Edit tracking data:
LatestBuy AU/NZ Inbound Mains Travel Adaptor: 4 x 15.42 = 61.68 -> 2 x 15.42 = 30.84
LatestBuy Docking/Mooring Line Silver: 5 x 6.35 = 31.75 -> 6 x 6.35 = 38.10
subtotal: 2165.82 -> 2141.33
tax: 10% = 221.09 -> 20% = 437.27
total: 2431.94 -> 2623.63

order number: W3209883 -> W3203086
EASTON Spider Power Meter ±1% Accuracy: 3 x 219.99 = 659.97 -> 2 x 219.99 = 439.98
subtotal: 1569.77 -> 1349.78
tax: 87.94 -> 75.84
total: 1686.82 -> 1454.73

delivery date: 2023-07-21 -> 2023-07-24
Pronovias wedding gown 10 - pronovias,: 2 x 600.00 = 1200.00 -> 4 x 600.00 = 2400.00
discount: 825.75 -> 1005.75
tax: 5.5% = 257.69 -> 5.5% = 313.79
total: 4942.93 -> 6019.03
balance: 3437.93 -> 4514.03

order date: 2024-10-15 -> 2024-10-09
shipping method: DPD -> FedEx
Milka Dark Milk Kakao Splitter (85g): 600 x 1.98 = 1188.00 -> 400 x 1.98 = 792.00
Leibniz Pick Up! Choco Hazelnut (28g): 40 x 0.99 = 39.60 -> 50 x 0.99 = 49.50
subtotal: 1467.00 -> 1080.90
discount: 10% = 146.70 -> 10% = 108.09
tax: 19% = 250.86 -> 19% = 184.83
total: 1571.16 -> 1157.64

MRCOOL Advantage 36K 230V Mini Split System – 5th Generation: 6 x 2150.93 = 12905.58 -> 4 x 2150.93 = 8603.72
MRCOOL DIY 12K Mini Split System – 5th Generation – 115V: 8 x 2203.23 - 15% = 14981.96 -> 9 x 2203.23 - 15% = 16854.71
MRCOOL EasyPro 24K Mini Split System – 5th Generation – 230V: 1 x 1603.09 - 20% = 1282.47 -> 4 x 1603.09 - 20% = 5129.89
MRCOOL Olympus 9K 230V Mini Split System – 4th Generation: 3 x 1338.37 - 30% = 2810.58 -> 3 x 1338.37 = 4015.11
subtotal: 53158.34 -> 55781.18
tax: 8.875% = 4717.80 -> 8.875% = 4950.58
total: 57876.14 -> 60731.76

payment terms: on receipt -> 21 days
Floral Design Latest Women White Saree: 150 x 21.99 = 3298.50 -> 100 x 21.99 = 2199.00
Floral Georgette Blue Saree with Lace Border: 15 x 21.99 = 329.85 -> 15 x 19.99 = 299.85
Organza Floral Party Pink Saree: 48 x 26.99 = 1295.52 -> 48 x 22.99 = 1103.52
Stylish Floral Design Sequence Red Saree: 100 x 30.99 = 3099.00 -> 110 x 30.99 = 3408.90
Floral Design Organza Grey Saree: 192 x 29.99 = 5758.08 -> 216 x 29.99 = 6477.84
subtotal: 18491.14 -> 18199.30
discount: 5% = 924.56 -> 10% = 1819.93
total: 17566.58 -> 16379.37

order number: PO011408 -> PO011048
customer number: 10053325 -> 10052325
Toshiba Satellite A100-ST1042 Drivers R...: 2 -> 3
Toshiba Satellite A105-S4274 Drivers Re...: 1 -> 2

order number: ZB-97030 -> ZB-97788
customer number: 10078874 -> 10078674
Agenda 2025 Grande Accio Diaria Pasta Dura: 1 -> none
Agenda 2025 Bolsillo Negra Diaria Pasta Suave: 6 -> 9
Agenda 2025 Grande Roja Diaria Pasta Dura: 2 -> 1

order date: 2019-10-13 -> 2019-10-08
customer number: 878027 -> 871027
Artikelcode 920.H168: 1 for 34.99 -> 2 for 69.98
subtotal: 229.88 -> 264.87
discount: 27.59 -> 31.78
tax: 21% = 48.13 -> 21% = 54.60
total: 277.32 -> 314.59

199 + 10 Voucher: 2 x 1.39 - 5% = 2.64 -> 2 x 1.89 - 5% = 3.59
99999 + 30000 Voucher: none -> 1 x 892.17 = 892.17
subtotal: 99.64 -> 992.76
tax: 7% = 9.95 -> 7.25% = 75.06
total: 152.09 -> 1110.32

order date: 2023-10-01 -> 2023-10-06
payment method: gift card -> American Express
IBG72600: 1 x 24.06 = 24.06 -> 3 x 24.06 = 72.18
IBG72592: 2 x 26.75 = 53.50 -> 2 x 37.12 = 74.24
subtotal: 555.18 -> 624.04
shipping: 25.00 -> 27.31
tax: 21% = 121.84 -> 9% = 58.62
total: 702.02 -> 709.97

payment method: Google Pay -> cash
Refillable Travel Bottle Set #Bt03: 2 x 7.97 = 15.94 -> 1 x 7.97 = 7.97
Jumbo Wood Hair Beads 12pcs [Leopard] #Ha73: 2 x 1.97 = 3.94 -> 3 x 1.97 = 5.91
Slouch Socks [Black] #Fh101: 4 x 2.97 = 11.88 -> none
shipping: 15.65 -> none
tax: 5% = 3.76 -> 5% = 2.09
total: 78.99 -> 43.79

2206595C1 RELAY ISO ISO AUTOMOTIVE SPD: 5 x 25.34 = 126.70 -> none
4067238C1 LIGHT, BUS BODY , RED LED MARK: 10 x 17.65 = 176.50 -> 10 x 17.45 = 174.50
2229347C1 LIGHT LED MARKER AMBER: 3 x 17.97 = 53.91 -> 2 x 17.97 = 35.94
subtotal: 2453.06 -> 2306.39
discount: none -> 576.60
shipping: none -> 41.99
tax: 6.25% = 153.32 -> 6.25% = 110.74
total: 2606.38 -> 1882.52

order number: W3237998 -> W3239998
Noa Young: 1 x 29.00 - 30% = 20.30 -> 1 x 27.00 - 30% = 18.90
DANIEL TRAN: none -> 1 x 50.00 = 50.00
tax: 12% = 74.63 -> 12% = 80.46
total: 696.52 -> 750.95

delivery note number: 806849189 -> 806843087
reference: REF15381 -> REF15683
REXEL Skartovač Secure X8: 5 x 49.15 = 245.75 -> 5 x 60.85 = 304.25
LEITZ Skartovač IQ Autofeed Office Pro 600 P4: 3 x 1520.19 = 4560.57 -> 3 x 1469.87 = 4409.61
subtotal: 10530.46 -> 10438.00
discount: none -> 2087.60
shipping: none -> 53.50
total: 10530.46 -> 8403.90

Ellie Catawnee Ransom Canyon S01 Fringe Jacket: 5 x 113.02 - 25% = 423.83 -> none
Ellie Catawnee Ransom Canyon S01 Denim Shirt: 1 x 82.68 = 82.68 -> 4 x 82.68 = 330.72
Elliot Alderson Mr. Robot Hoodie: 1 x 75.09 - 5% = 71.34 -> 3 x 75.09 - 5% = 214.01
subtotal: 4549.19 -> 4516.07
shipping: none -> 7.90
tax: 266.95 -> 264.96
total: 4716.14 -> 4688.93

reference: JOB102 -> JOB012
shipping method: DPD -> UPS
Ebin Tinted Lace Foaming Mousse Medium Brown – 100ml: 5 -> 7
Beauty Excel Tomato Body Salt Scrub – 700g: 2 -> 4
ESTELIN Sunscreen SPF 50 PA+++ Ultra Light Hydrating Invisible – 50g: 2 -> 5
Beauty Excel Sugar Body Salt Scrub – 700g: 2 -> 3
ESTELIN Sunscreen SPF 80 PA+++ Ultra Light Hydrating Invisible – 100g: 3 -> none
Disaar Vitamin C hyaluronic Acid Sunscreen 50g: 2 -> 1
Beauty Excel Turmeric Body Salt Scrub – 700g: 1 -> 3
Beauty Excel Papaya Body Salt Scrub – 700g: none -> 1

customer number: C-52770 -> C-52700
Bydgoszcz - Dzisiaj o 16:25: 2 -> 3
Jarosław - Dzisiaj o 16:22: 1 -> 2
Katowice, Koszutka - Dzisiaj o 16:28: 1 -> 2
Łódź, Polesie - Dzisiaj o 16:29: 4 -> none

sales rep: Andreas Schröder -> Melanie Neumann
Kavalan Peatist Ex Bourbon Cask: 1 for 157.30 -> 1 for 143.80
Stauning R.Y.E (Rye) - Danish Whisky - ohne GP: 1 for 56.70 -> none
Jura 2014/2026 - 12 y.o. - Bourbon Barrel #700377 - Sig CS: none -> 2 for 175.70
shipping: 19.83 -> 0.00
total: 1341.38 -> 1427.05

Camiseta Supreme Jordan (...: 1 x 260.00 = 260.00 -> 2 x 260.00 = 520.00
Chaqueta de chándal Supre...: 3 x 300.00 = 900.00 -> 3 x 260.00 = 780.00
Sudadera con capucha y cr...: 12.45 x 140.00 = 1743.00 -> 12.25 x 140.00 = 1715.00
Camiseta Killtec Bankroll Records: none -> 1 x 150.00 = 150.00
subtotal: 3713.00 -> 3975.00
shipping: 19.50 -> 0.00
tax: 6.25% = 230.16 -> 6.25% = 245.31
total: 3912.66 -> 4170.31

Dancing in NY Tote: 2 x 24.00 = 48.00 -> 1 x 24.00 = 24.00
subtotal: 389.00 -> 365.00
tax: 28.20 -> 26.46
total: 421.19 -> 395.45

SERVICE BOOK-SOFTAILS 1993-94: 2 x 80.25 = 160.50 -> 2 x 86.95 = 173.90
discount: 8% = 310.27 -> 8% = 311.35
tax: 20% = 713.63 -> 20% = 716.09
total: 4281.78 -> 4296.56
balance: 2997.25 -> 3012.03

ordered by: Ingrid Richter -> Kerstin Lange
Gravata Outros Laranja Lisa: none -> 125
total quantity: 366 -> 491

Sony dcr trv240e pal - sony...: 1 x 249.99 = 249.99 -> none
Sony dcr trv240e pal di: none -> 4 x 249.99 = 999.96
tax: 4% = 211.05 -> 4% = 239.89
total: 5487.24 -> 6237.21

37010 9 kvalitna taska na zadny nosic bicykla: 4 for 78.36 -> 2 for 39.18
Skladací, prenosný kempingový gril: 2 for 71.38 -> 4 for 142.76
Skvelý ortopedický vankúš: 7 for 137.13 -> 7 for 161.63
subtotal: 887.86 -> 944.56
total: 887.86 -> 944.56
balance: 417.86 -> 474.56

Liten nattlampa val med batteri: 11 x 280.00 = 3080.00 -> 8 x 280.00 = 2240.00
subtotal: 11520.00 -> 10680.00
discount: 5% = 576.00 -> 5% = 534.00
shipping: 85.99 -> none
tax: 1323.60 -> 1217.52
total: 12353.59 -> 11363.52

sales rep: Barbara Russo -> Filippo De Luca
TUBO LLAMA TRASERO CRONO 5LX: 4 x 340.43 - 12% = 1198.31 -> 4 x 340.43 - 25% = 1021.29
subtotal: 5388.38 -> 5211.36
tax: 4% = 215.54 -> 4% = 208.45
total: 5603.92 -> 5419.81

Activity: Reproduce exactly the section above that begins at the line containing "customer number: 878027 -> 871027" and ends at the line containing "total: 10530.46 -> 8403.90", leaving out all other lines.

Result of the task:
customer number: 878027 -> 871027
Artikelcode 920.H168: 1 for 34.99 -> 2 for 69.98
subtotal: 229.88 -> 264.87
discount: 27.59 -> 31.78
tax: 21% = 48.13 -> 21% = 54.60
total: 277.32 -> 314.59

199 + 10 Voucher: 2 x 1.39 - 5% = 2.64 -> 2 x 1.89 - 5% = 3.59
99999 + 30000 Voucher: none -> 1 x 892.17 = 892.17
subtotal: 99.64 -> 992.76
tax: 7% = 9.95 -> 7.25% = 75.06
total: 152.09 -> 1110.32

order date: 2023-10-01 -> 2023-10-06
payment method: gift card -> American Express
IBG72600: 1 x 24.06 = 24.06 -> 3 x 24.06 = 72.18
IBG72592: 2 x 26.75 = 53.50 -> 2 x 37.12 = 74.24
subtotal: 555.18 -> 624.04
shipping: 25.00 -> 27.31
tax: 21% = 121.84 -> 9% = 58.62
total: 702.02 -> 709.97

payment method: Google Pay -> cash
Refillable Travel Bottle Set #Bt03: 2 x 7.97 = 15.94 -> 1 x 7.97 = 7.97
Jumbo Wood Hair Beads 12pcs [Leopard] #Ha73: 2 x 1.97 = 3.94 -> 3 x 1.97 = 5.91
Slouch Socks [Black] #Fh101: 4 x 2.97 = 11.88 -> none
shipping: 15.65 -> none
tax: 5% = 3.76 -> 5% = 2.09
total: 78.99 -> 43.79

2206595C1 RELAY ISO ISO AUTOMOTIVE SPD: 5 x 25.34 = 126.70 -> none
4067238C1 LIGHT, BUS BODY , RED LED MARK: 10 x 17.65 = 176.50 -> 10 x 17.45 = 174.50
2229347C1 LIGHT LED MARKER AMBER: 3 x 17.97 = 53.91 -> 2 x 17.97 = 35.94
subtotal: 2453.06 -> 2306.39
discount: none -> 576.60
shipping: none -> 41.99
tax: 6.25% = 153.32 -> 6.25% = 110.74
total: 2606.38 -> 1882.52

order number: W3237998 -> W3239998
Noa Young: 1 x 29.00 - 30% = 20.30 -> 1 x 27.00 - 30% = 18.90
DANIEL TRAN: none -> 1 x 50.00 = 50.00
tax: 12% = 74.63 -> 12% = 80.46
total: 696.52 -> 750.95

delivery note number: 806849189 -> 806843087
reference: REF15381 -> REF15683
REXEL Skartovač Secure X8: 5 x 49.15 = 245.75 -> 5 x 60.85 = 304.25
LEITZ Skartovač IQ Autofeed Office Pro 600 P4: 3 x 1520.19 = 4560.57 -> 3 x 1469.87 = 4409.61
subtotal: 10530.46 -> 10438.00
discount: none -> 2087.60
shipping: none -> 53.50
total: 10530.46 -> 8403.90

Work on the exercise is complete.